Multitenancy Webinar FAQ

This is an FAQ for the Multitenancy Webinar.

Multitenancy Webinar FAQ

Contents

Q: What's the total number of tables and indexes in your multitenant schema?

A: A few hundred.


Q: If you were to design this all over again -- knowing what you learned since the start -- would you use a non-relational datastore for some parts?

A: We do use file based storage for some objects like attachments.


Q: Is Apex run using the JRE?

A:No, there is a custom virtual machine that executes all Apex Code, this allows us to manage limits and record locking for optimized performance.


Q: Is your full text search engine home-grown, Oracle's, or from another source?

A: We use Apache Lucene.


Q: Is there ever a need for service outages?

A: A few times a year we take planned downtime to perform service upgrades.


Q: Does the platform support parametric search?

A: Yes. We provide multiple filter criteria with our full text


Q: Do you use MySQL for anything?

A: No

Q: How do you build your objects' GUIDs (how long are those?) and how do you avoid clashes?

A: They are 15 character ids. We have a table that maintains the ""next id"" available and lock that row when allocating new ids.


Q: How 'special' is the Salesforce CRM application on your platform? i.e. do the CRM programmers have tools available to them which are not currently available to us?

A: The CRM programmers are allowed to program in the base platform (written in Java), however we are trying to convert *everything* to using Apex and Visualforce


Q: Pn the table that contains values, is it limited to 500? or was that just an example? What is the max number of values for a row?

A: 500 is the limit, though some entities (e.g. activities) have smaller number of fields


Q: Can a user have permissions to access more than a single OrgID?

A: No


Q: is there a single db for all your customers? If not, how many firm data is stored in a single db/hardware stack.

A: We have approx 10 dbs for all customers and each db stores tens of thousands of customers


Q: Do you store the lucene indexes in the database?

A: no, on a file system


Q: What application and web server do you use?

A: Resin


Q: Do you allow Federated SSO? (SAML)

A: Yes! 1.1 and 2.0


Q: How many machines go in a pod? do the machines each have a particular job in it's tier or do machines have functionality across tiers (e.g. a machine has app and data and messaging all in one)

A: approx 50 machines, each dedicated to a broad set of functionality (app tier, db tier, file serving)


Q: Could you talk about how Org wide record sharing is maintained from the data perspective.

A: We maintain sharing tables that explicitly grants access from a record to a user or group.


Q: When will you support more than one level of master-detail, i.e. parent, child, grandchild?

A: Yes. This is on our short term roadmap


Q: Do you leverage Oracle's Virtual Private Database feature?
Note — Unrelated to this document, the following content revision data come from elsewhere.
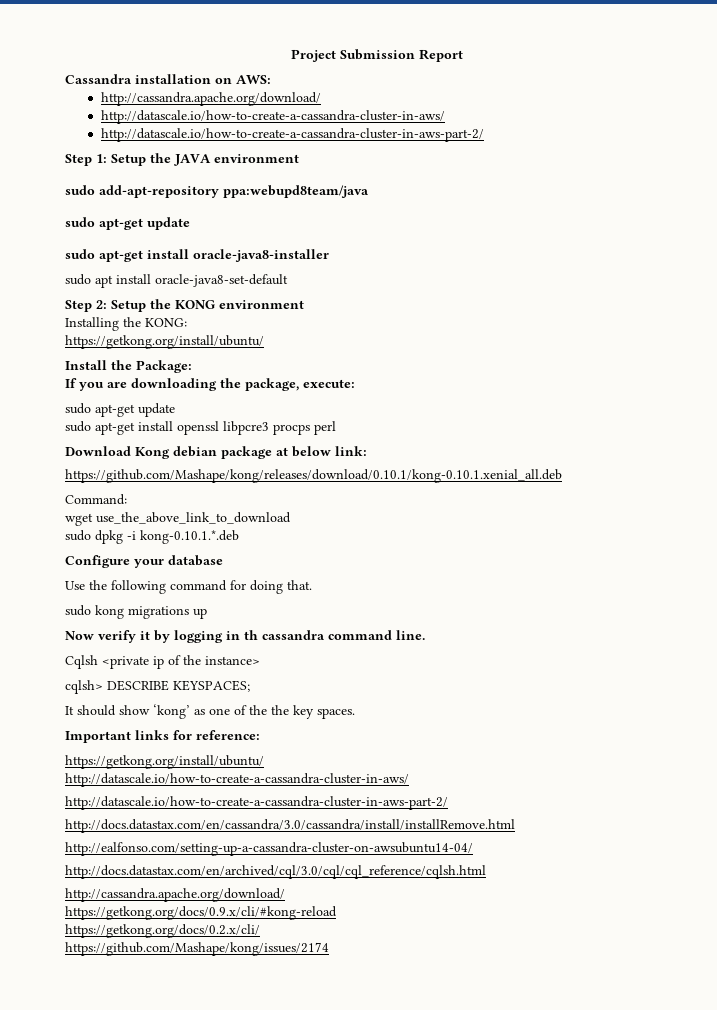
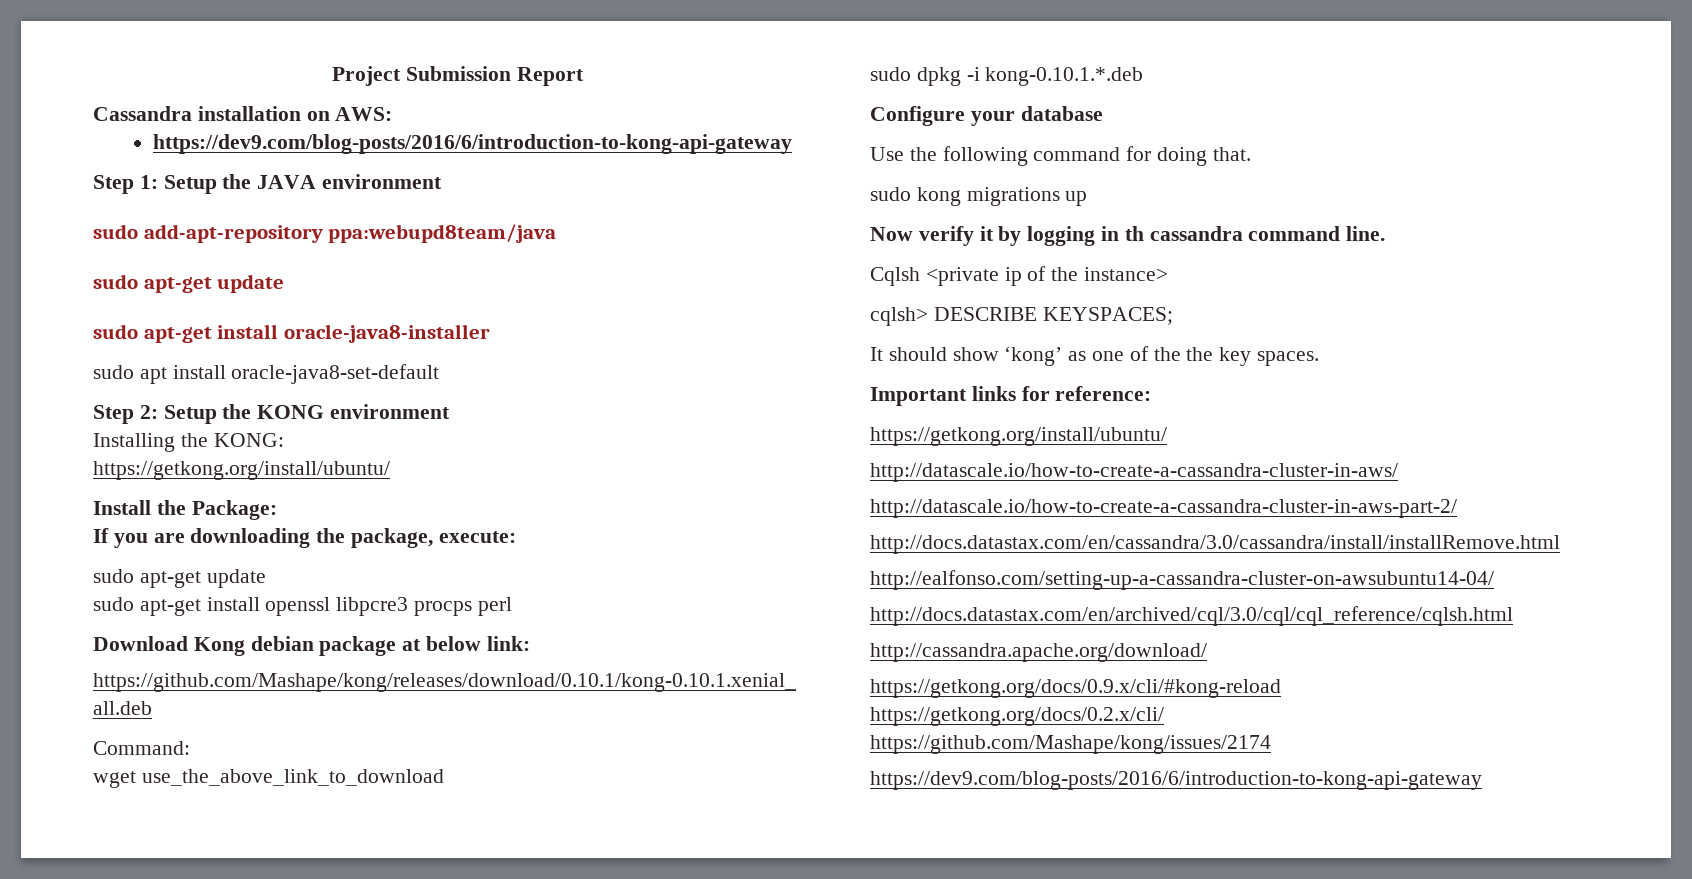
  Cassandra installation on AWS:
- http://cassandra.apache.org/download/
- http://datascale.io/how-to-create-a-cassandra-cluster-in-aws/
- http://datascale.io/how-to-create-a-cassandra-cluster-in-aws-part-2/
+ https://dev9.com/blog-posts/2016/6/introduction-to-kong-api-gateway
  https://github.com/Mashape/kong/issues/2174
+ https://dev9.com/blog-posts/2016/6/introduction-to-kong-api-gateway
If not, why?

A: Virtual Private Databases would require a different Oracle user per tenant, which isn't scalable (you can't reuse connections, etc)


Q: do you use bitmap indexes

A: no


Q: How do you manage your metameta data is it just the db schema of the metadata tables; can different tenants have different metamodels; how does the App discover the metamodel

A: we maintain our own data tables that describe the metadata and every tenant can have a different metadata model.


Q: What do you use for monitoring?

A: Lots of technologies. Nagios, Splunk, Homegrown


Q: According to your doc, Apex code when triggered as web service does not obey sharing rules - is this correct? If so what is the recommended way to write Apex that can be triggered by Ajax that obeys sharing?

A: Use ""with sharing"" on the class. i.e. public with sharing class Foo


Q: Is it possible to write generic code in Apex Code? For instance is it possible to pass as a parameter to a function a void pointer or a parameter which is of an object type that is a base class to all other object types?

A: Yes, look at the SObject class

Q: On our custom objects can we specify indexes on single as well as multi fields?

A: Only on single fields. No composite indexes.


Q: If we'd like to replicate our database locally, should we define all our local database tables as text fields just like they are in your database?

A: no need, that would reduce performance in your local db, you know the field types that you need, and you query them by type to get a local copy


Q: If we can't create multi-field indexes how can performance improvement on queries involving multiple field criteria be achieved?

A: you can't and it's limiting right now.


Q: Silly question, but how is it that SFDC has maximized Oracle so well, and Oracle has done a miserable job of developing a competive CRM to SFDC?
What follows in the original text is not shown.